Шептались, что в Израиле, почувствовав ненужность и невостребованность, она пыталась наложить на себя руки, а вскоре умерла от тяжелой болезни. Один из ее любимых племянников назвал младшую дочь в честь нашей тети Клары.

А содержимое дедовой кладовой, действительно, заслуживало внимания. Во-первых, в кладовке был, как выражалась моя мама, рассадник моли. Дед разводил эту моль на основе мужских шерстяных пальто с барашковыми воротничками.
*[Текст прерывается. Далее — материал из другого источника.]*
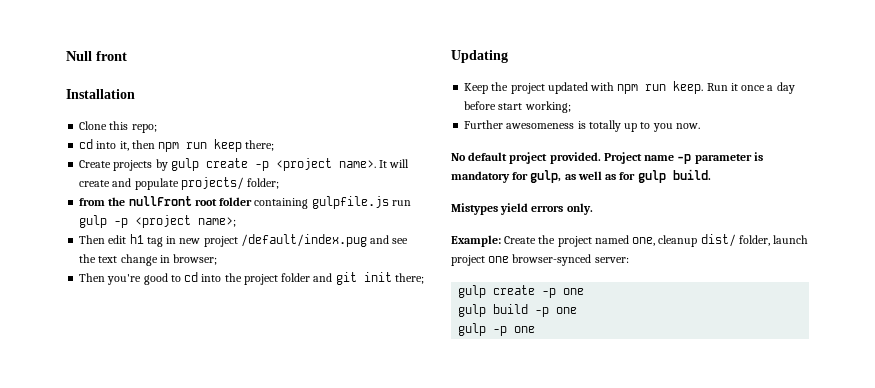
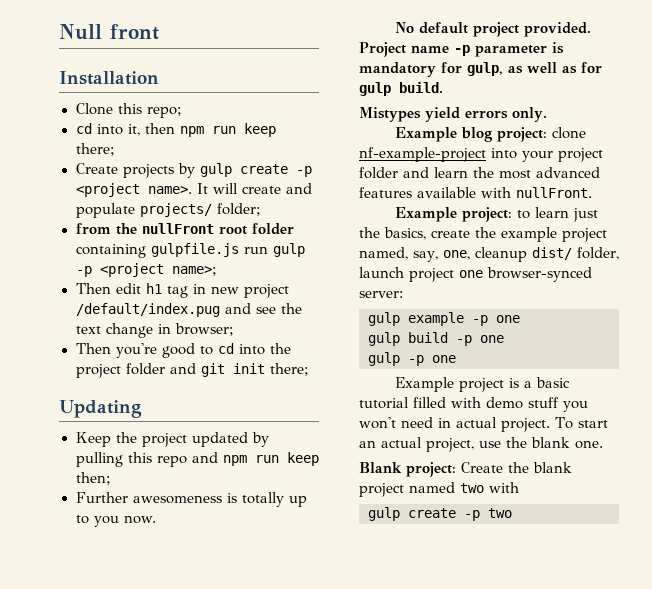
[590,81,795,94] [464,101,571,113] with npm run keep. Run it once a day before start working; -> [251,432,269,447] [75,452,319,467] [75,472,111,485] by pulling this repo and npm run keep then;
[451,235,629,247] Example: Create the project named -> [395,127,587,142] [359,147,603,162] [359,167,600,179] [359,187,592,198] [395,207,599,222] [359,227,607,242] [359,247,438,262] Example blog project: clone nf-example-project into your project folder and learn the most advanced features available with nullFront. // Example project: to learn just the basics, create the example project named, say,
[493,285,536,295] create -> [408,312,464,326] example
(536, 329) none -> [395,377,571,392] [359,397,588,412] [359,417,608,432] [359,437,603,452] [359,462,572,477] [359,482,519,497] [368,507,512,521] // Example project is a basic tutorial filled with demo stuff you won't need in actual project. To start an actual project, use the blank one. // Blank project: Create the blank project named two with // gulp create -p two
Во-вторых, полки были забиты цигейковыми, как у Авигдора, шапками-пирожками, которые в Израиле можно встретить только в Меа-Шеарим, а в Киеве восьмидесятых, встретить нельзя было уже нигде, кроме, как у моего деда в кладовом шкафу. Надо понять также и оценить, что мужские пальто и шапки-пирожки были спрессованы в кладовке в товарных количествах. Потому-то моли и жилось так привольно вдали от дневного света.

Я как-то видела пару недоеденных молью пальто на дедушке и его сыне, с которым он прогуливался неподалеку от дома.

Дело было зимой, вечная капля застыла на красном дедовом носу, стриженая голова тонула в побитом молью “пирожке”, пальто болталось на дедушке, а на плечах висела паутина с заплесневевшими куколками моли.

Дед был навеселе и в прекрасном расположении духа. Бедный инвалид-дядя, сопровождающий деда, выглядел не хуже. Когда моя красивая гордая мама случайно повстречала эту парочку в метро, она в момент утратила нормативную лексику и кроме слова “позорный” ничего произнести не смогла. Дед же очень обрадовался нечаянной встрече и ринулся обнять дочь, восклицая: “Циля! Циля!”

Купольные своды метро создают отличную акустику. Мама бежала.

Я знаю, как объяснить те шерстяные залежи.

Дед мой, как было сказано выше, работал заготовителем, по-простому, утильщиком, или, по-ученому, заведующим заготовительной конторы. Были в его биографии неожиданные моменты. В Туркмении, в эвакуации, он работал на т.н. хлопковом заводе начальником цеха, исполнял обязанности директора. Рассказывали, как он примчался прямо с фронта в Краснодар, куда бежала бабушка с детьми и сестрой Кларой и, отчаявшись уговорить женщин бросить насиженное место, схватил детей, погрузил в телегу, которую называл “бричкой” и тронул коней.

- Хотите, - оставайтесь, детей я забираю! - добряк дед в гневе становился неузнаваем.

И сестрам ничего не оставалось, как последовать за ним. Так дедушка спас семью. В Туркмении им было неплохо. Дед жил сам и давал жить другим. Он ладил с туркменами, добывал “мануфактуру”, рабочие его любили. (Будучи под мухой, он намекнул однажды, что умел организовать “бронь”. Бабушка резко одернула его: “Не болтай!” Дед похорохорился, но не слишком и замолчал).

Позднее к ним присоединилась самая младшая бабушкина сестра, тетя Сонечка, с двумя малышами. Моя мама нянчила младшего, Яночку, потому, наверное, и любила его всю жизнь больше других. А я уж вслед за ней...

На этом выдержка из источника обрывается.